● **What is being asked**
Search the records for the string "none". Copy each line where it occurs.

═══

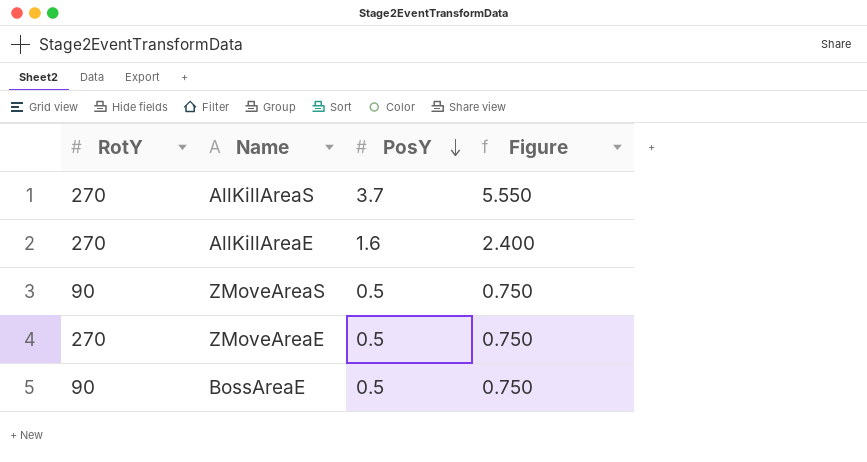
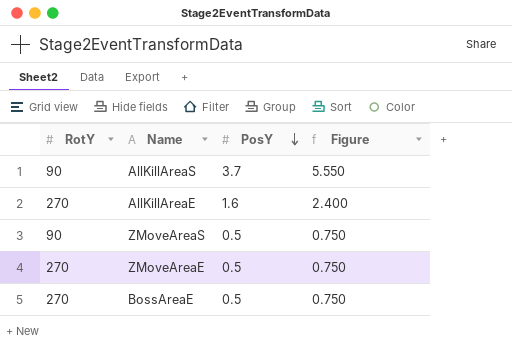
AllKillAreaS | RotY: 270 -> 90
BossAreaE | RotY: 90 -> 270

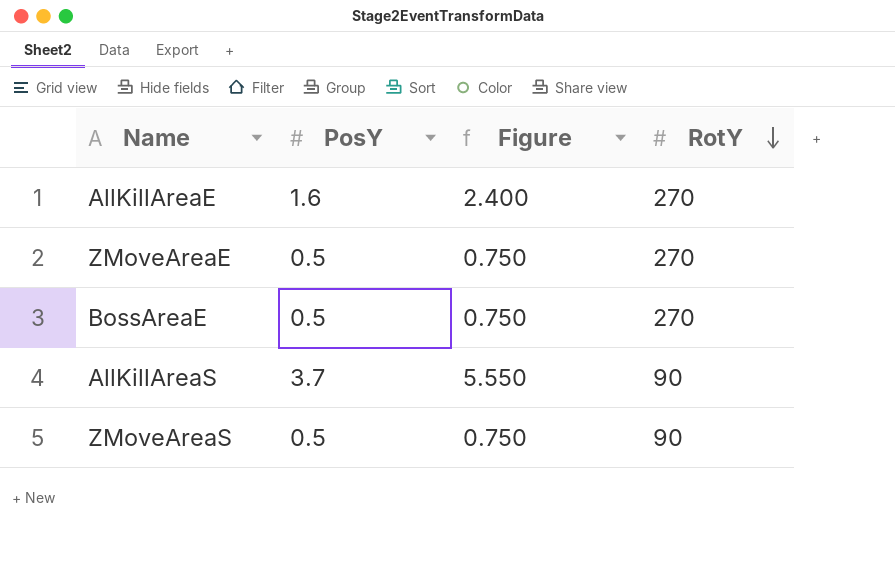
row order: PosY descending -> RotY descending
column RotY | position: 1 -> 4

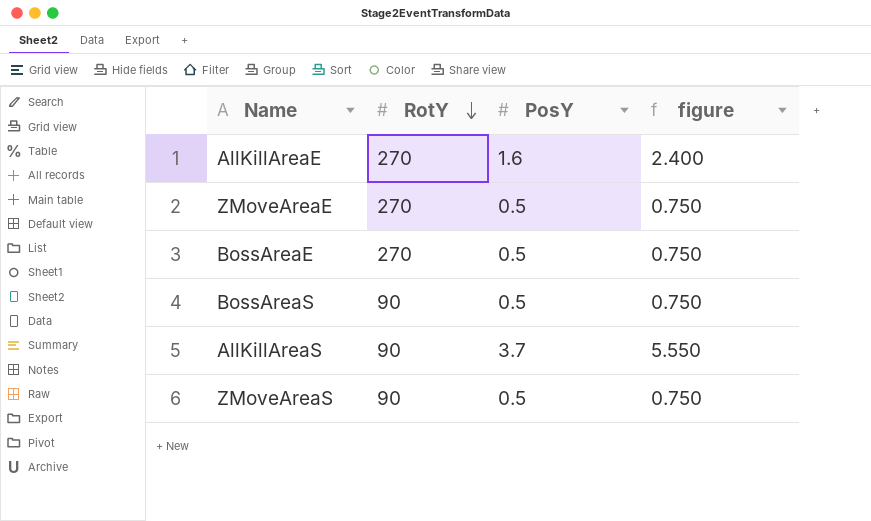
column RotY | position: 4 -> 2
column name: Figure -> figure
row BossAreaS: none -> 90 | 0.5 | 0.750

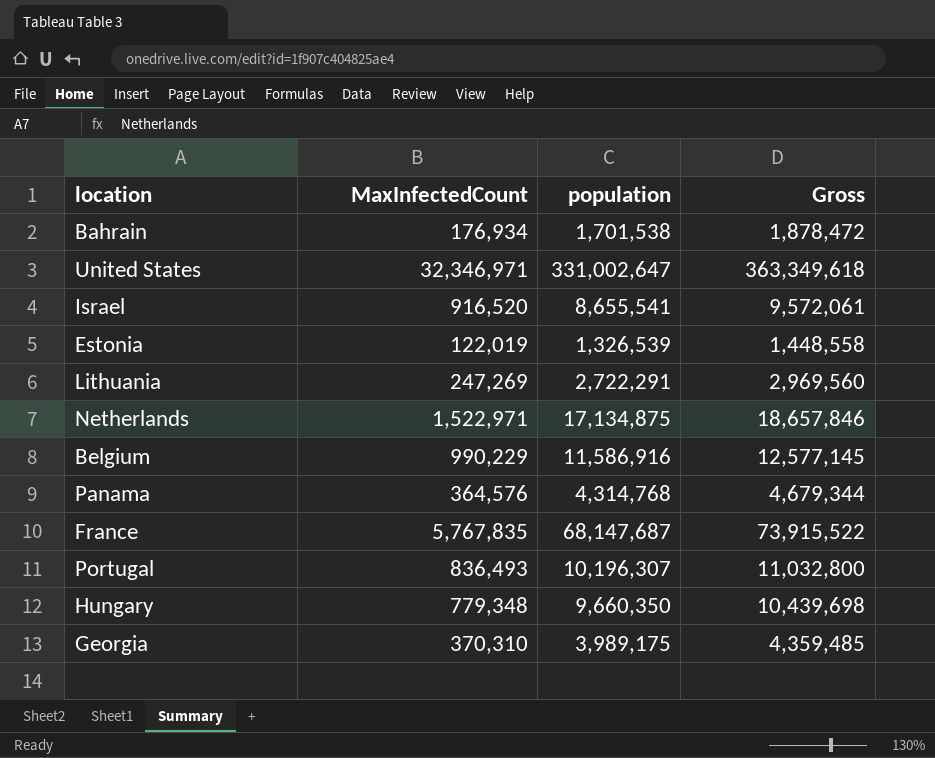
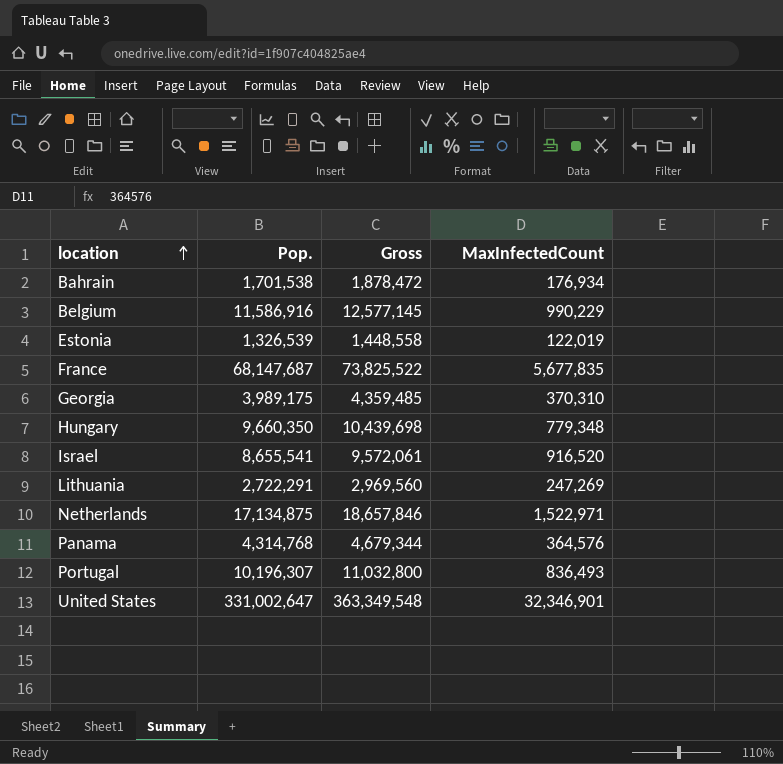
row order: none -> location ascending
column name: population -> Pop.
column MaxInfectedCount | position: 2 -> 4
France | Gross: 73,915,522 -> 73,825,522
France | MaxInfectedCount: 5,767,835 -> 5,677,835
United States | Gross: 363,349,618 -> 363,349,548
United States | MaxInfectedCount: 32,346,971 -> 32,346,901

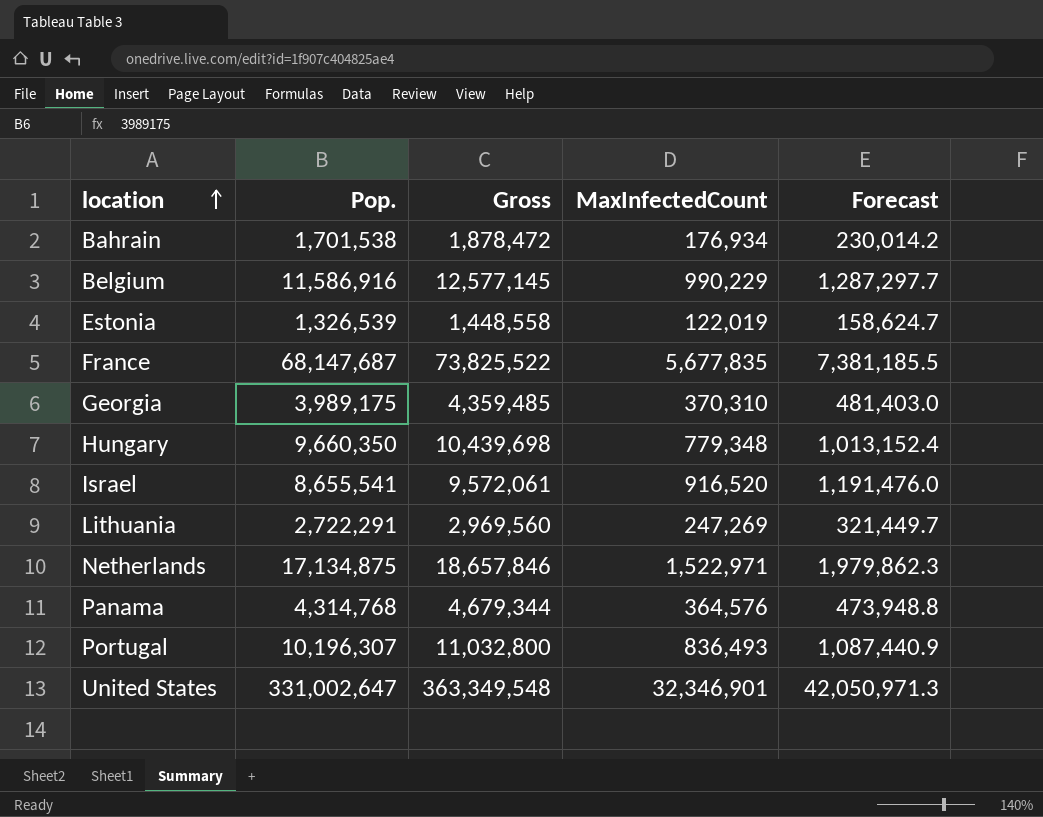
column Forecast | formula: none -> [MaxInfectedCount] * 1.3

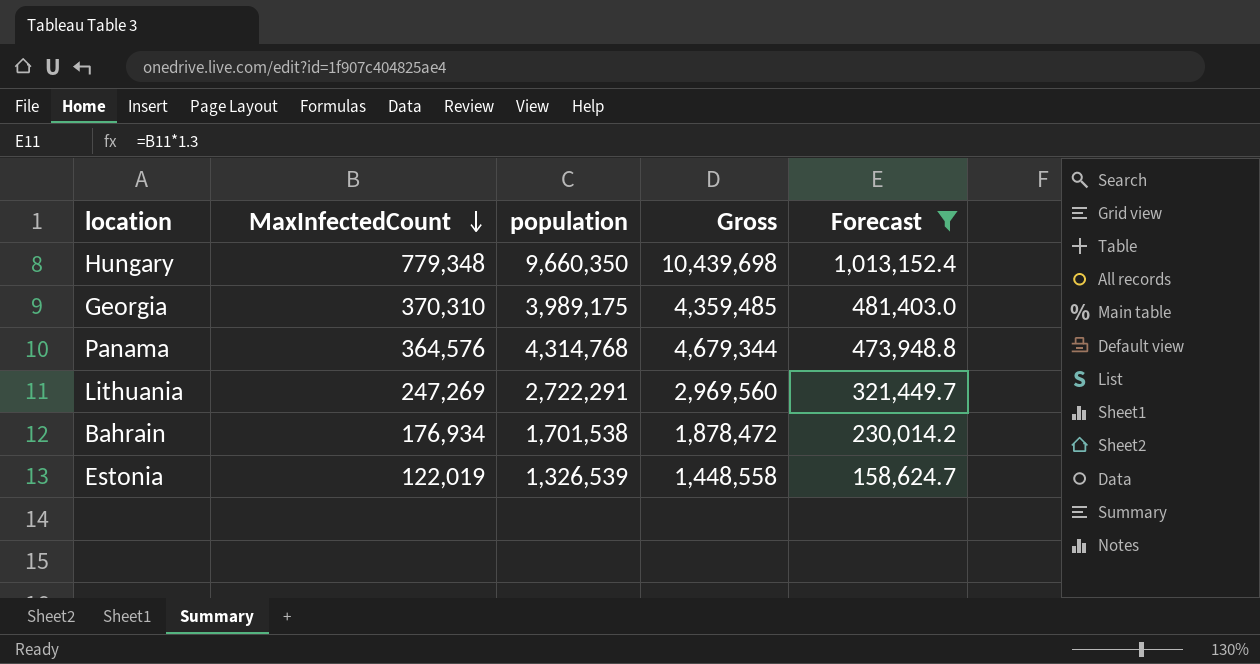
filter: none -> Forecast <= 1,013,152.4
row order: location ascending -> MaxInfectedCount descending
column MaxInfectedCount | position: 4 -> 2
column name: Pop. -> population

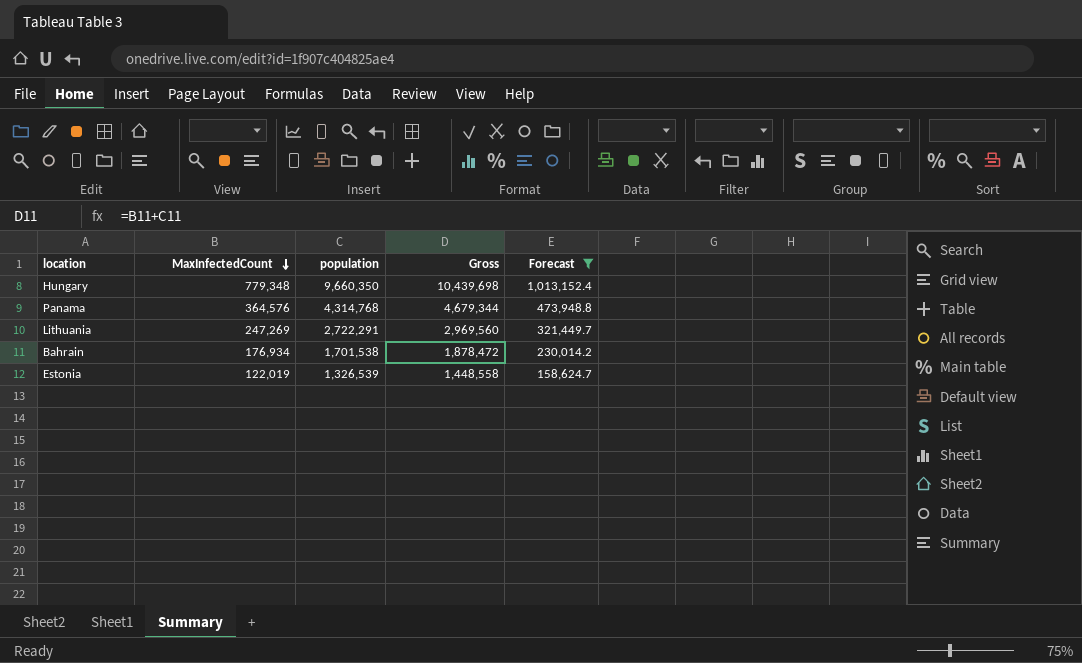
row Georgia: 370,310 | 3,989,175 | 4,359,485 | 481,403.0 -> none

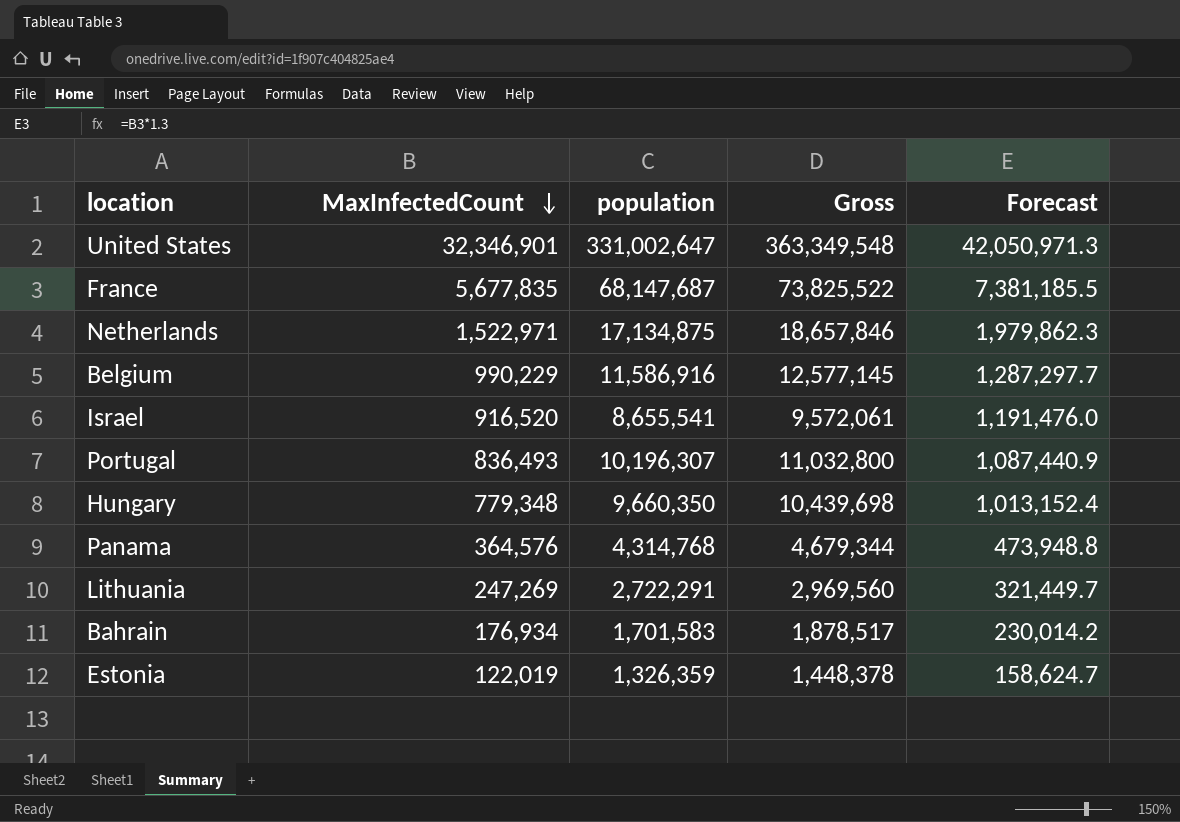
filter: Forecast <= 1,013,152.4 -> none
Bahrain | population: 1,701,538 -> 1,701,583
Bahrain | Gross: 1,878,472 -> 1,878,517
Estonia | population: 1,326,539 -> 1,326,359
Estonia | Gross: 1,448,558 -> 1,448,378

═══

● **Solution**
row BossAreaS: none -> 90 | 0.5 | 0.750
row order: none -> location ascending
column Forecast | formula: none -> [MaxInfectedCount] * 1.3
filter: none -> Forecast <= 1,013,152.4
row Georgia: 370,310 | 3,989,175 | 4,359,485 | 481,403.0 -> none
filter: Forecast <= 1,013,152.4 -> none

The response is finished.